A HIGH-FLYING bank worker has been jailed for four-and-a-half years after stealing over £45,000 from clients’ accounts.
Liam Allmand, 27, “squirrelled away” cash belonging to several wealthy savers at Barclays bank on Pinstone Street in Sheffield city centre while working as a premier relationship manager - even taking money from a dead man’s account.
Sheffield Crown Court heard he earned around £50,000 a year and was considered one of the best at his job, picking up a £20,000 bonus.
Judge Robert Moore QC said Allmand transferred the money into accounts in the name of his mother, sister and an old friend. He breached Barclays’ sophisticated security systems so well it took the bank two years to spot his crimes.
The court heard Allmand worked for Barclays from 2008, and initially began stealing to clear debts from university.
“You became one of the best customer relationship managers at Barclays,” Judge Moore told him. “Your figures were good, your customers and clients were grateful. You had personal responsibility for the accounts of wealthy customers, but abused both their trust and your skills. You began to squirrel away money.”
Judge Moore said once Allmand had paid off his debts he began “lining his own pockets”.
“Often customers were those who were away from the UK and not in regular contact and control of their finances,” he added. “You silted the money into different accounts.”
Elizabeth Martin, prosecuting, said at the height of the scam Allmand stole nearly £34,000 in 14 weeks from last March to June.
He also accessed a dead man’s ISA account and took £5,211.

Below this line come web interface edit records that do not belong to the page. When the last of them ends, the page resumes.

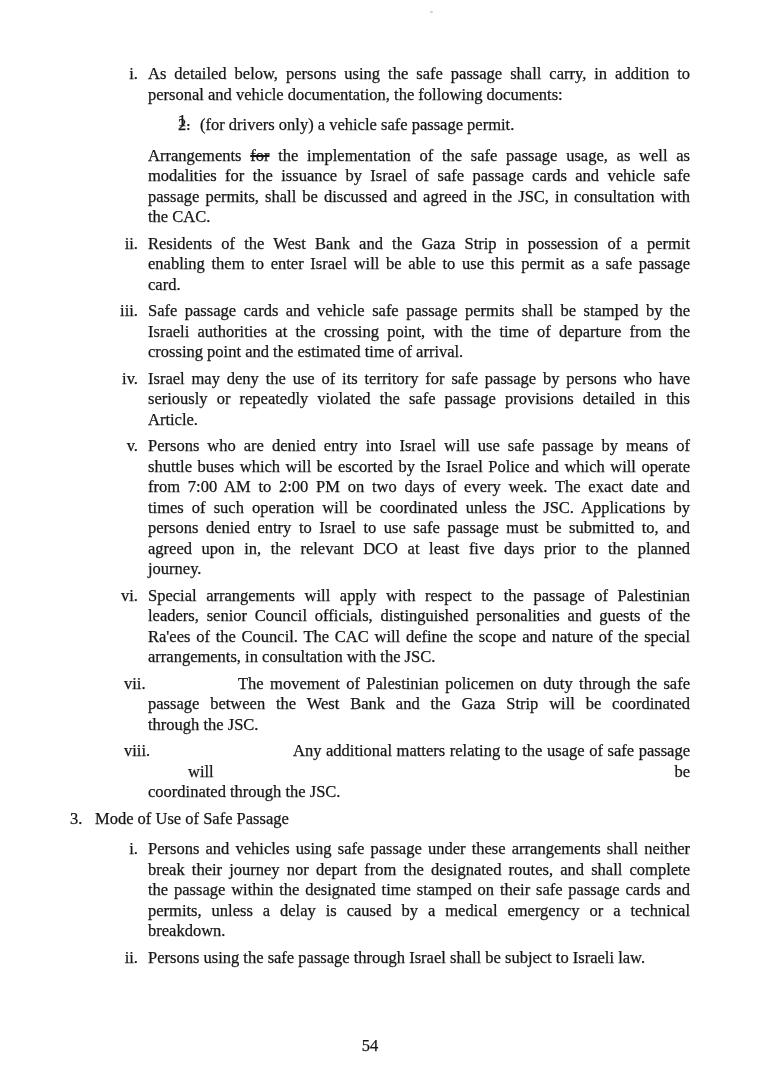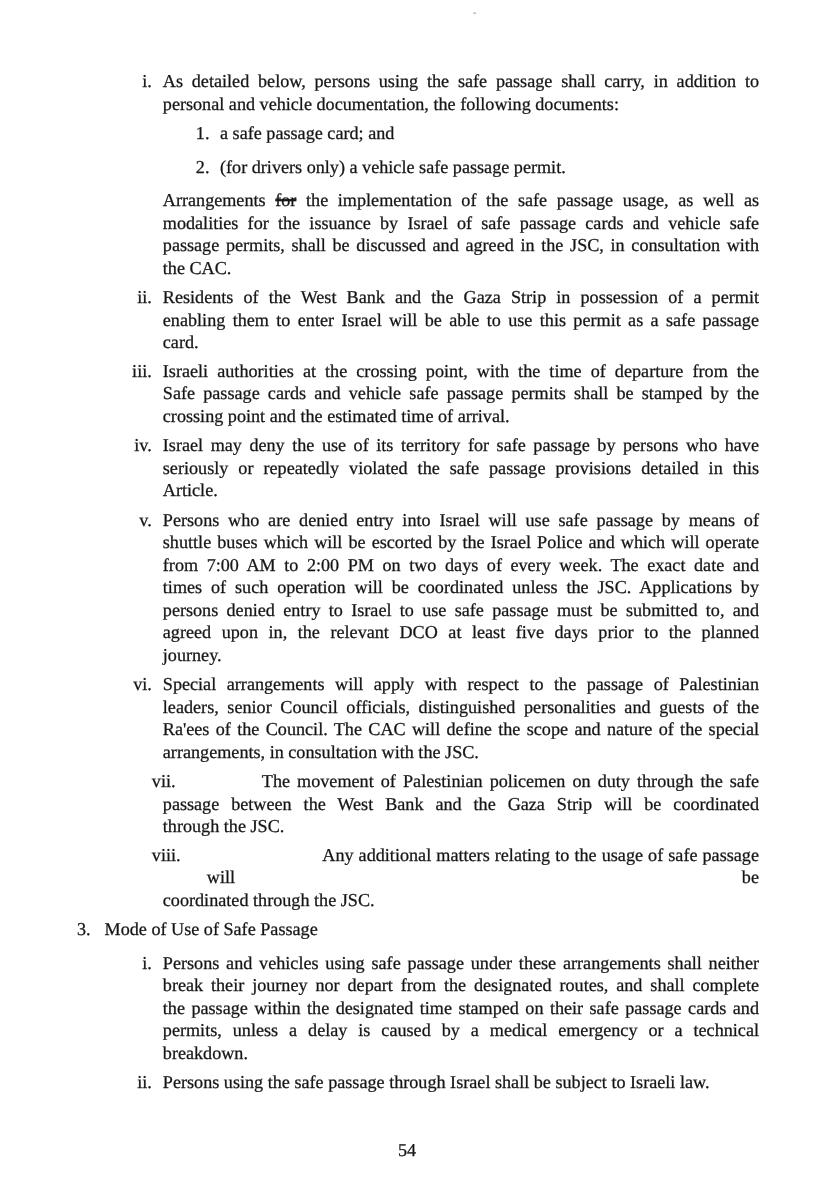--- a/index.html
+++ b/index.html
@@ -39,9 +39,6 @@
       </div>
       <div class="sitem">
         <span class="mark">1.</span>
-        <div>
-          <div class="ln last"><span>a safe passage card; and</span></div>
-        </div>
       </div>
       <div class="sitem">
         <span class="mark">2.</span>

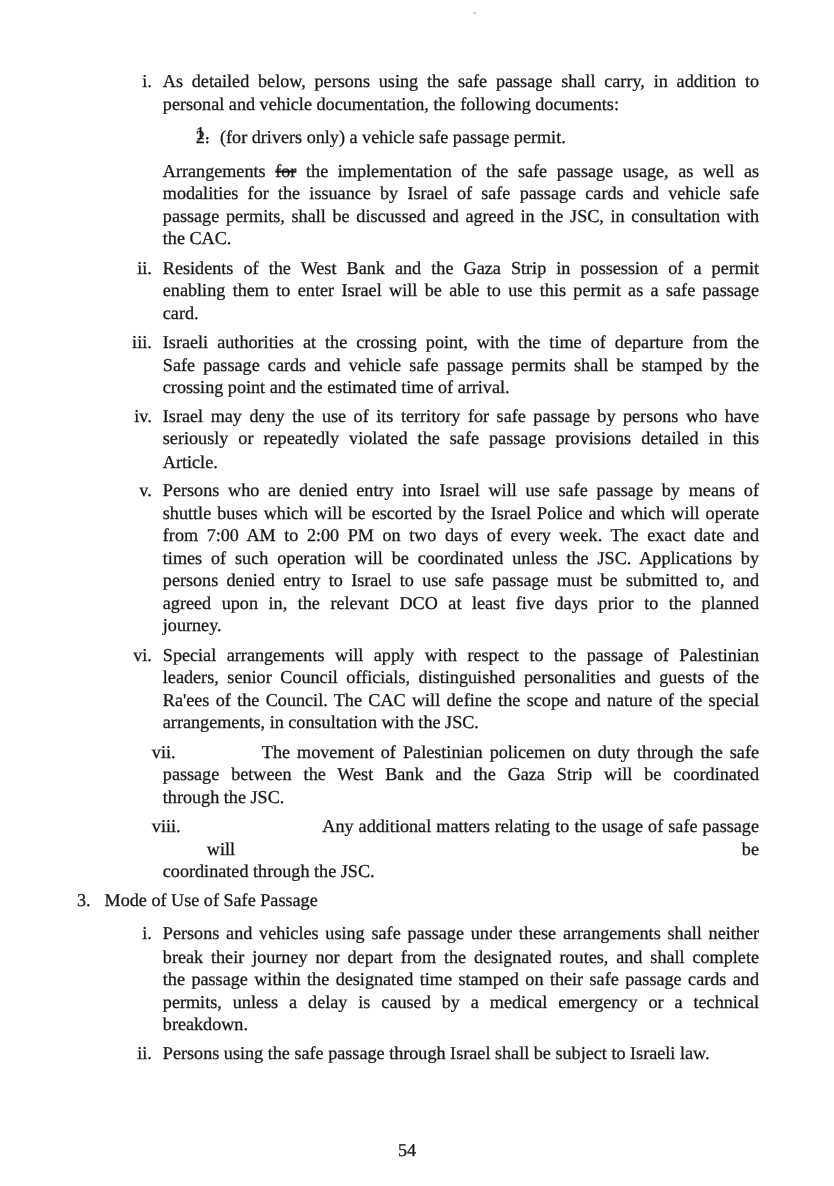--- a/index.html
+++ b/index.html
@@ -65,8 +65,8 @@
       <div class="ritem">
         <span class="mark">iii.</span>
         <div>
+          <div class="ln"><span>Safe passage cards and vehicle safe passage permits shall be stamped by the</span></div>
           <div class="ln"><span>Israeli authorities at the crossing point, with the time of departure from the</span></div>
-          <div class="ln"><span>Safe passage cards and vehicle safe passage permits shall be stamped by the</span></div>
           <div class="ln last"><span>crossing point and the estimated time of arrival.</span></div>
         </div>
       </div>

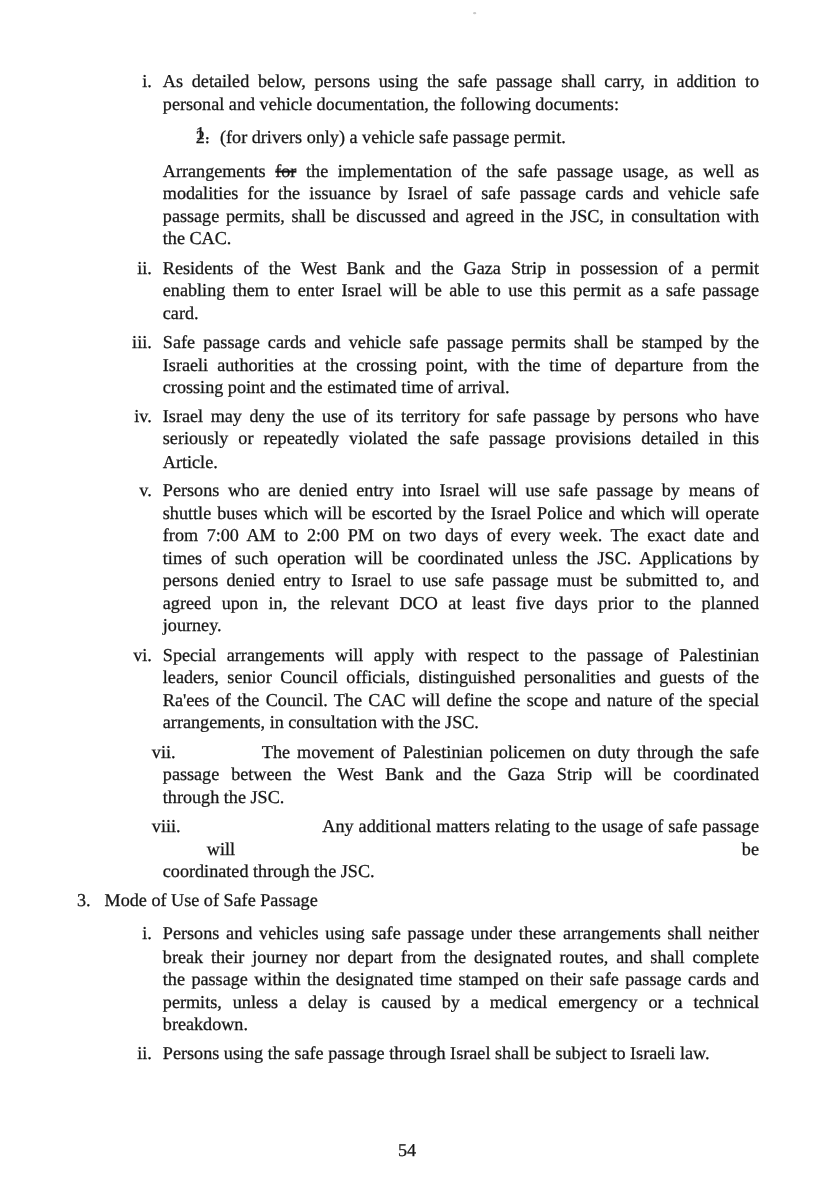--- a/index.html
+++ b/index.html
@@ -12,7 +12,7 @@
   .content{position:absolute;left:70px;top:64px;width:620px;}
   .ritem{position:relative;padding-left:78px;margin-bottom:6px;}
   .mark{position:absolute;left:30px;top:0;width:38px;text-align:right;}
-  .mark.left{left:68px;width:auto;text-align:left;}
+  .mark.left{left:54px;width:auto;text-align:left;}
   .sitem{position:relative;padding-left:130px;margin-bottom:10px;}
   .sitem .mark{left:108px;width:auto;text-align:left;}
   .cpara{padding-left:78px;margin-bottom:6px;}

Allmand had a portfolio of 300 wealthy clients, Miss Martin said, and took money from accounts with a minimum of £50,000. He began by taking cash from a couple in Manchester before moving on to the Sheffield accounts.

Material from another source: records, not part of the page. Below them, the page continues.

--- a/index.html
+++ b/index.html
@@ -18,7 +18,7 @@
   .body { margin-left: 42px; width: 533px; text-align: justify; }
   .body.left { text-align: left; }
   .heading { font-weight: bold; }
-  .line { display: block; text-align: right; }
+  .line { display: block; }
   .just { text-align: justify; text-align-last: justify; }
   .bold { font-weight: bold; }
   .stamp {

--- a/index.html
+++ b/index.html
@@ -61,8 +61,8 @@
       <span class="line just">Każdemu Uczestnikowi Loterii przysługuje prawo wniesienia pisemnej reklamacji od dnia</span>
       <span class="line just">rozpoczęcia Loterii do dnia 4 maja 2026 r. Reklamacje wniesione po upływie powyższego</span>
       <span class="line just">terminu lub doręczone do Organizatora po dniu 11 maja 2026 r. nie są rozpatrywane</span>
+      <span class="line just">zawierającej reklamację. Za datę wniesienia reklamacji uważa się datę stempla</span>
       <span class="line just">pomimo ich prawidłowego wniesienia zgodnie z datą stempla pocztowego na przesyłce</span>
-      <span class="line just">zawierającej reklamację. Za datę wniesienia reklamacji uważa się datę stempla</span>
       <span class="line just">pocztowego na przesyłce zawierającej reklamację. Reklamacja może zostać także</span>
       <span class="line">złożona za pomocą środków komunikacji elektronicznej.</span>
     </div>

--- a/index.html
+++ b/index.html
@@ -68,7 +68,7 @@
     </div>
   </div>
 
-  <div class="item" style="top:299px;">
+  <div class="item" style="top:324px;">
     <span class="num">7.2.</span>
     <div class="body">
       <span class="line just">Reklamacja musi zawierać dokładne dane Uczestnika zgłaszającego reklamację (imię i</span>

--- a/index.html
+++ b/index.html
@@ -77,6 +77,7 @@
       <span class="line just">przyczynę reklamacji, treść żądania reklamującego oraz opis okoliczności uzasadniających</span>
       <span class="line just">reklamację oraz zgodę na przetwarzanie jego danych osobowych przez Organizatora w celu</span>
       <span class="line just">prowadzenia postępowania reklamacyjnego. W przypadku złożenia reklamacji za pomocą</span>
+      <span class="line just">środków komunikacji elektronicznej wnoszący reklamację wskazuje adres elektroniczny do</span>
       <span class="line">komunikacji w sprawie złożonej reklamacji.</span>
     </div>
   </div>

The court heard he was “frank” with police after his arrest.
“When he was spoken to by the bank’s investigation team he tendered his resignation - that was declined and the bank sacked him,” Miss Martin added.

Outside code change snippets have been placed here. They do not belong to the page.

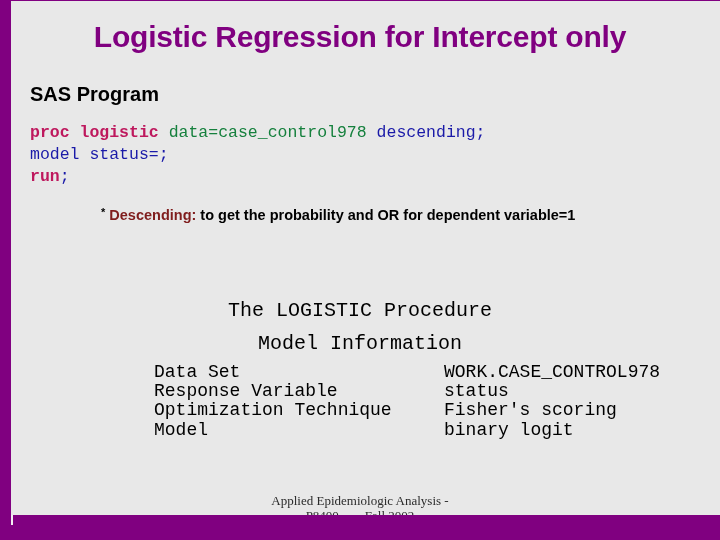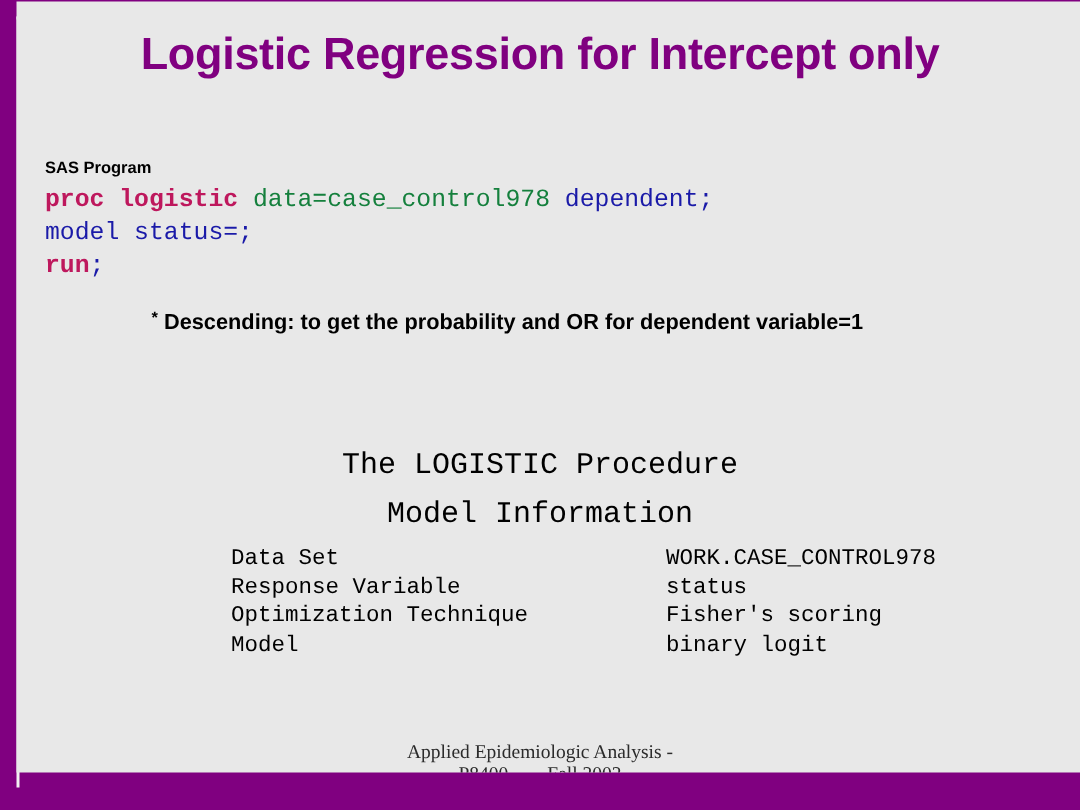--- a/index.html
+++ b/index.html
@@ -53,10 +53,9 @@
     position: absolute;
     left: 19px;
     font-family: "Liberation Sans", sans-serif;
-    font-size: 11px;
+    font-size: 20px;
     font-weight: bold;
     color: #000000;
-    margin-top: 23px;
   }
   .section-head.prog { top: 82px; }
   .section-head.out  { top: 250px; }

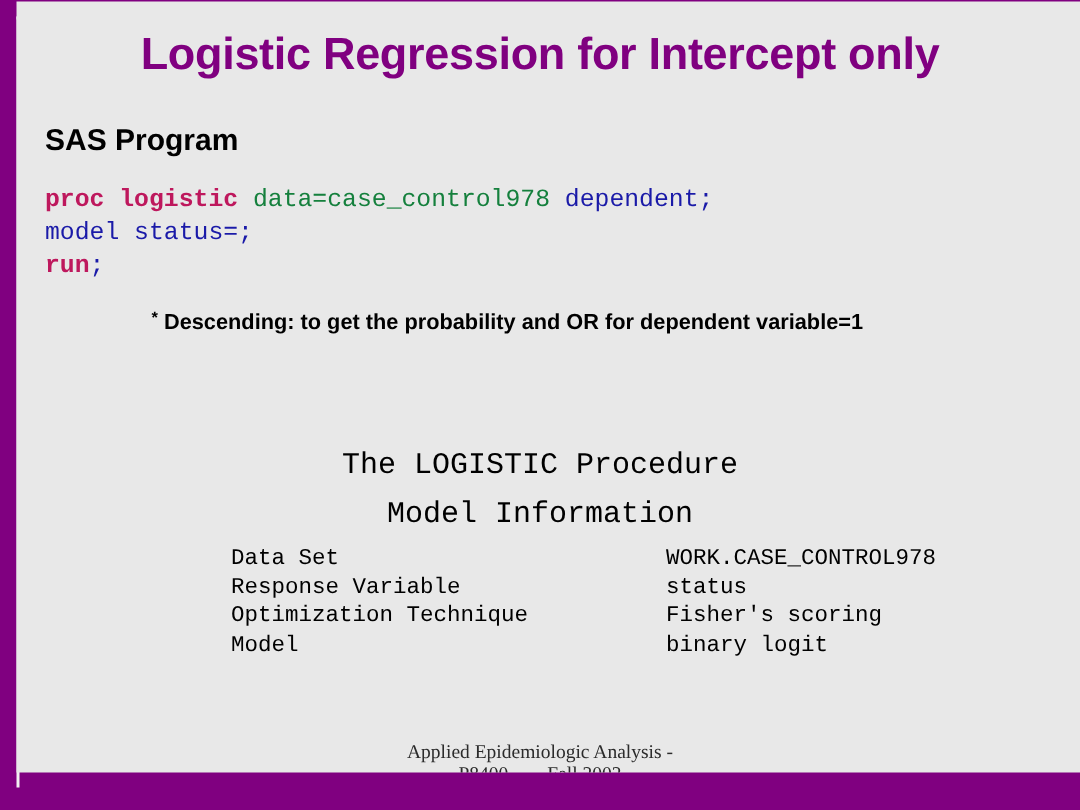--- a/index.html
+++ b/index.html
@@ -145,7 +145,7 @@
 
     <div class="section-head prog">SAS Program</div>
 
-    <div class="code"><span class="kw">proc logistic</span><span class="opt"> data=case_control978</span><span class="blue"> dependent;</span>
+    <div class="code"><span class="kw">proc logistic</span><span class="opt"> data=case_control978</span><span class="blue"> descending;</span>
 <span class="blue">model status=;</span>
 <span class="kw">run</span><span class="semi">;</span></div>
 

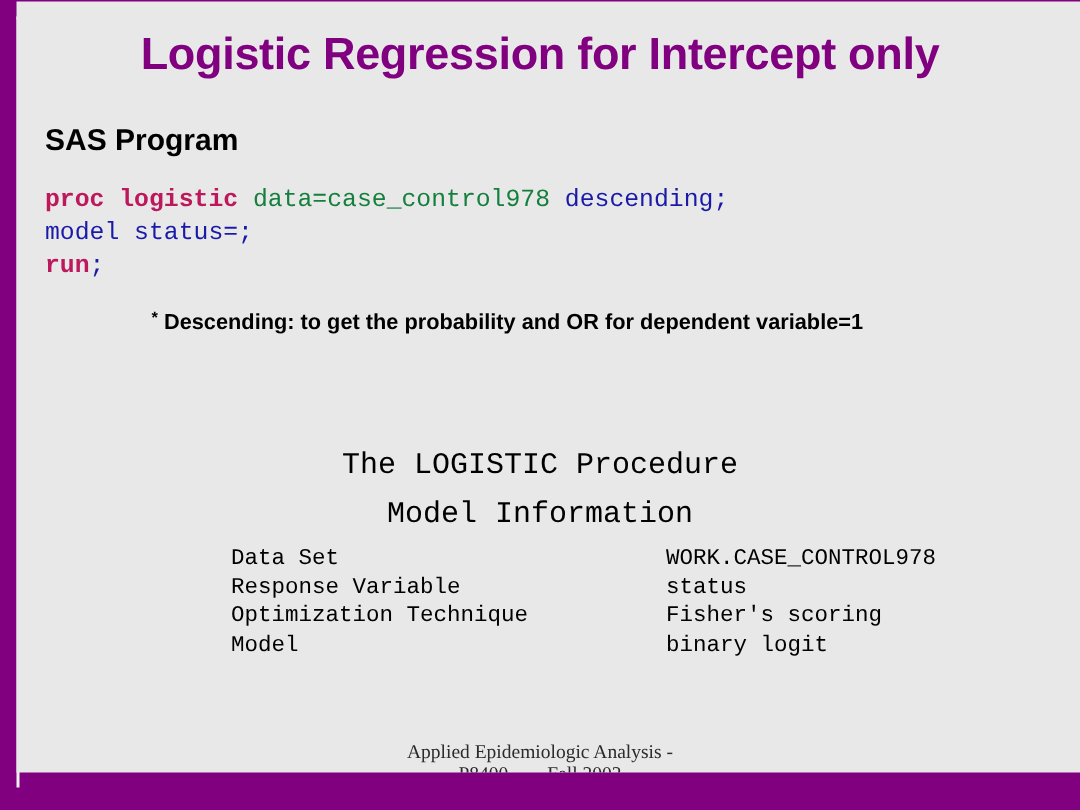--- a/index.html
+++ b/index.html
@@ -85,7 +85,7 @@
     white-space: nowrap;
   }
   .note .star { font-size: 11px; vertical-align: 4px; color:#000; }
-  .note .desc { color: #000000; text-align: center; }
+  .note .desc { color: #7f1d1d; text-align: center; }
 
   .out-line {
     position: absolute;

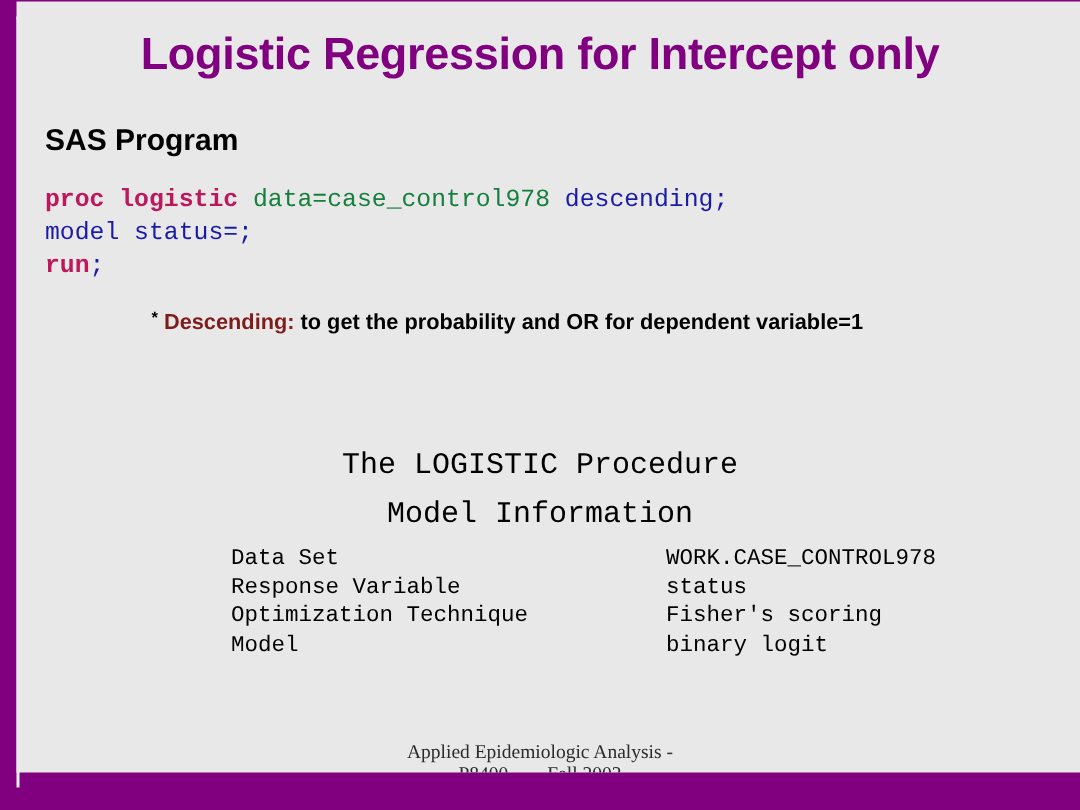--- a/index.html
+++ b/index.html
@@ -105,7 +105,7 @@
     left: 143px;
     top: 362px;
     font-family: "Liberation Mono", monospace;
-    font-size: 15px;
+    font-size: 18px;
     line-height: 19.2px;
     color: #000000;
     border-collapse: collapse;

Desmond Rosario, defending, said: “He found himself having graduated with vast debts which were accruing almost daily. He was considering voluntary administration, which would have rendered him unemployable in the financial sector. He chose to be a criminal and breach the trust of those who regarded him as being the best at his job.”
Allmand, who has moved to Northampton, now earns £16,000 a year at Wickes DIY store.
Allmand, who has no previous convictions, admitted nine counts of fraud. An application to recover the money was made under the Proceeds of Crime Act.